There were a lot of weeds. I'd listened to B&M a couple of times so I went back to the Documentos programme that I'd downloaded on Saturday about the development of the Plazas Mayores in Spain. If you've been to Valladolid or Madrid or Almagro or Salamanca or Chinchón or Cordoba or Alcaraz or Santiago and countless other places in Spain you'll know what I'm talking about. The plaza mayor is the main public square, usually surrounded by colonnades, right at the heart of so many cities and towns in the Spanish speaking world. Something that made me snigger slightly, a reminder of the fast pace of change in Spain, was that programme told me that the Catholic Monarchs decreed that, where there were no Town Halls, they had to be built in these main squares. That was a royal edict in 1480. The first planned main Square was built in Valladolid in 1562. Maybe I misunderstood some of the detail.

The programme talked about the development of these squares for markets, for jousts, declarations of faith related to the Inquisition and bullfights - basically as open public spaces for lots and lots of things. I well remember years ago arranging to meet Maggie under the clock in the Plaza Mayor in Salamanca and finding myself in company of tens of people who'd arranged something similiar with their family, friends, lovers or partners. I wondered then how many people had done the same thing on the same spot for centuries.

Well maybe they don't any more.
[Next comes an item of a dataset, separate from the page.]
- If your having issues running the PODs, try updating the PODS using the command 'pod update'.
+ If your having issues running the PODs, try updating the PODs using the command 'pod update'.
Maybe now young people only talk on WhatsApp rather than over a drink at one of the cafes in the square. But then it struck me what they actually do. They do meet under the clock, though with lots of changes of plan announced via WhatsApp rather than just arriving at the agreed time. They then sit in the cafes but they don't actually talk. They write to the friends at the table, and to their wider network of friends via their phones until the battery goes phut and that's when they have to decide to go home or to go to another bar with lots of charging points!